> _ABOUT THIS EXERCISE_
A single number is the required answer: the count of lines in the listing below that hold the string "Eclipse".

> _LISTED RECORDS_
══════

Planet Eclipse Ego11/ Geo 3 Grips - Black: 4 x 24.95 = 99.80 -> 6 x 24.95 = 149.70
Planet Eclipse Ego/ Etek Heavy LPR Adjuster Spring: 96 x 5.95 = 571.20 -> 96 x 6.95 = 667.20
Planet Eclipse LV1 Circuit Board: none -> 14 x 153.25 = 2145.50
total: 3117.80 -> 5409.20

══════

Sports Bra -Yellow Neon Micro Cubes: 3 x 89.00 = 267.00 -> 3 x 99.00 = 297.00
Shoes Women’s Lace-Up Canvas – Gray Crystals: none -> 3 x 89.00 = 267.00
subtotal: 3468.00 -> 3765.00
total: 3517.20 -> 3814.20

══════

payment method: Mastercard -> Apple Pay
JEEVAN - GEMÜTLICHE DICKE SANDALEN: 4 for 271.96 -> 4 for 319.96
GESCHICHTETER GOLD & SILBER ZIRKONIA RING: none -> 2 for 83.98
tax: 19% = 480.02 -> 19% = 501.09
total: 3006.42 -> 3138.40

══════

> _TASK ANSWER_
3